O passo seguinte seria aumentar a quantidade de luz do Sol que chega ao solo marciano. A proposta é usar espelhos orbitais - na prática, velas solares - para direcionar radiação extra ao planeta. Isso poderia aquecer regiões específicas e, com o tempo, influenciar o clima global de Marte.

Em particular, esse calor adicional pode liberar dióxido de carbono do polo sul marciano, engrossando a atmosfera. Esse é um requisito-chave para reter calor e continuar “acelerando” as mudanças climáticas. Porém, há uma limitação importante: as tecnologias atuais ainda não permitem fabricar espelhos leves o suficiente. Pelos cálculos, a massa teria de ficar abaixo de 20 gramas por metro quadrado - cerca de três vezes mais leve do que as soluções existentes.

A alternativa mais radical é modificar a atmosfera artificialmente com aerossóis. Os cientistas descrevem um cenário em que seriam espalhadas nanopartículas projetadas sob medida - por exemplo, estruturas de alumínio ou grafeno modificado - para aumentar a retenção de calor.
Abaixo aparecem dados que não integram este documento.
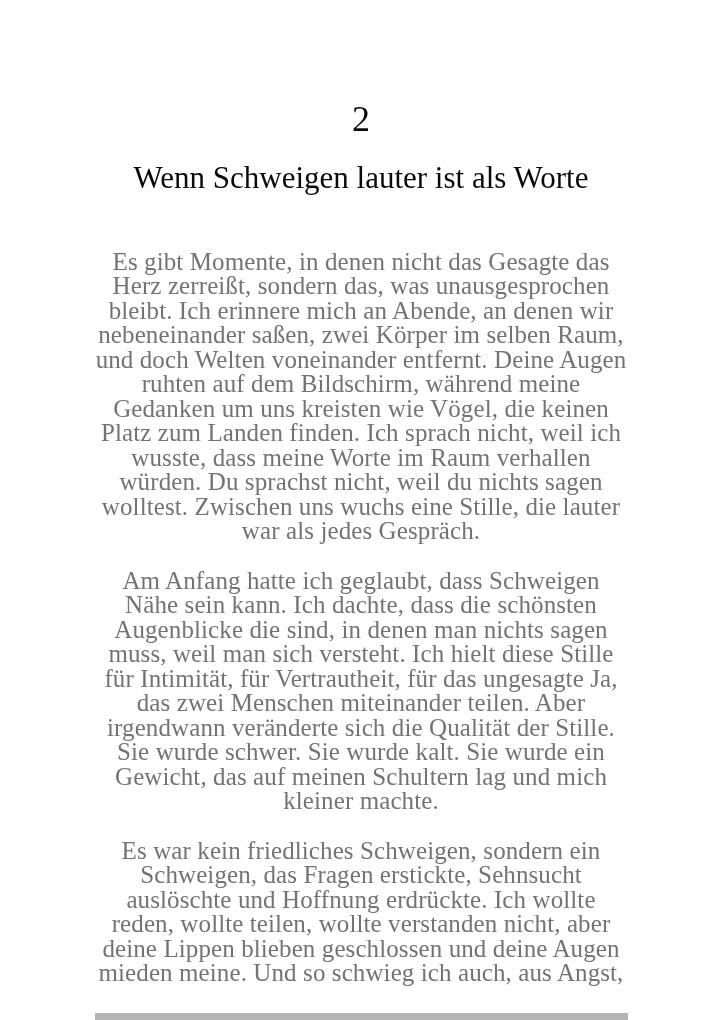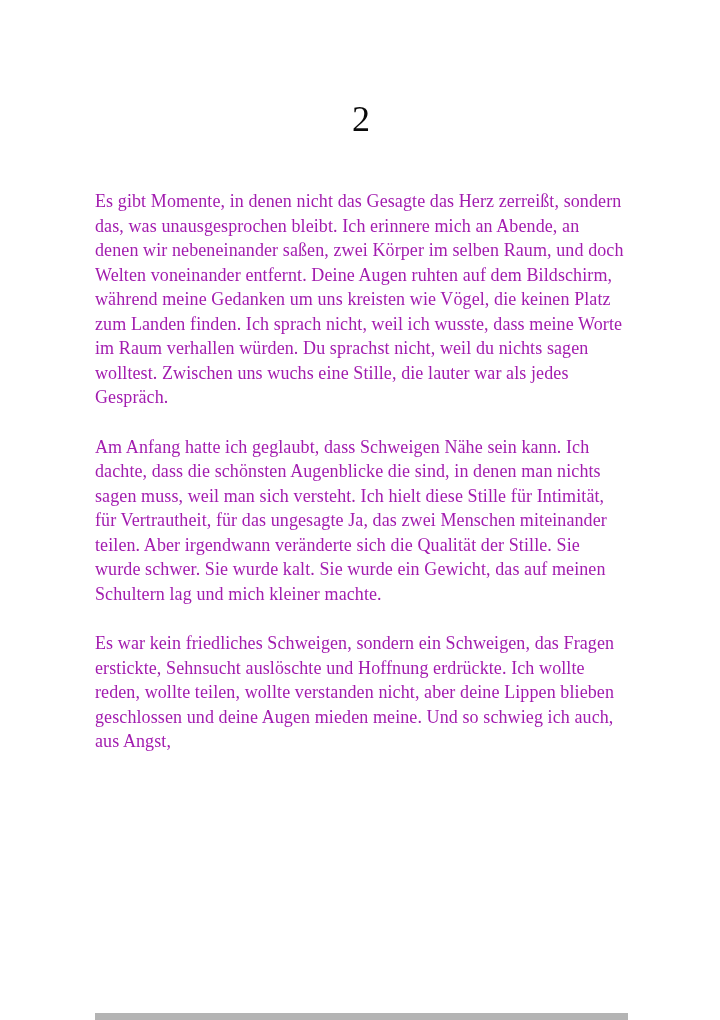"Wenn Schweigen lauter ist als" h1.chapter-title { html: none -> <h1>Wenn Schweigen lauter ist als Worte</h1> }
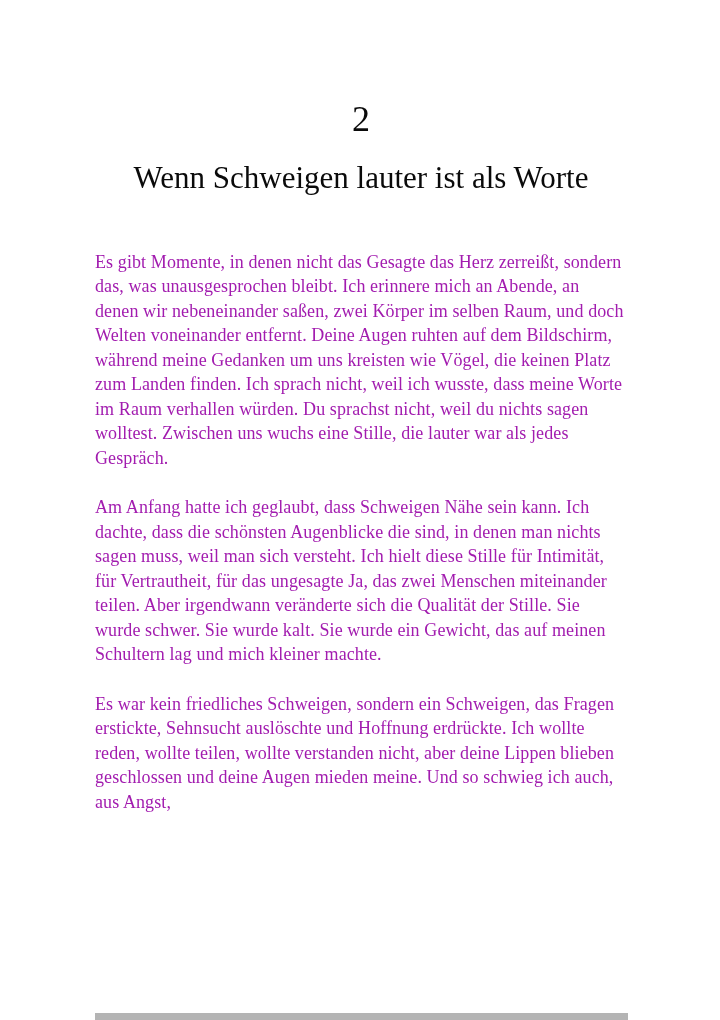"Es gibt Momente, in denen" .body-text p { color: #a21caf -> #737373; font-size: 18px -> 25px; text-align: left -> center }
Para gerar um efeito perceptível, seriam necessários cerca de 3 milhões de toneladas desses materiais. Com estimativas atuais de custo para levar carga a Marte em torno de US$ 2000 por quilo, isso significa que a produção teria de acontecer no próprio planeta - o que exige uma base industrial avançada, que hoje ainda não existe.

No fim, os autores concluem: do ponto de vista da física, terraformar Marte é possível, mas na prática é um desafio de décadas. A tarefa exigiria não só tecnologias novas, como também recursos gigantescos - antes que o planeta pudesse sequer se aproximar parcialmente das condições da Terra. Mesmo as estimativas mais conservadoras indicam que levará décadas até começar qualquer tentativa de mudança climática global em Marte. No caminho, permanecem inúmeros obstáculos técnicos e econômicos.

Ainda assim, Marte continua sendo o principal candidato à terraformação. E, como os autores destacam, sob a ótica da física o projeto não parece impossível. A barreira não está nas “regras” do universo, e sim nos recursos - tempo, tecnologia e custos colossais - necessários para transformar o Planeta Vermelho em uma “segunda Terra”.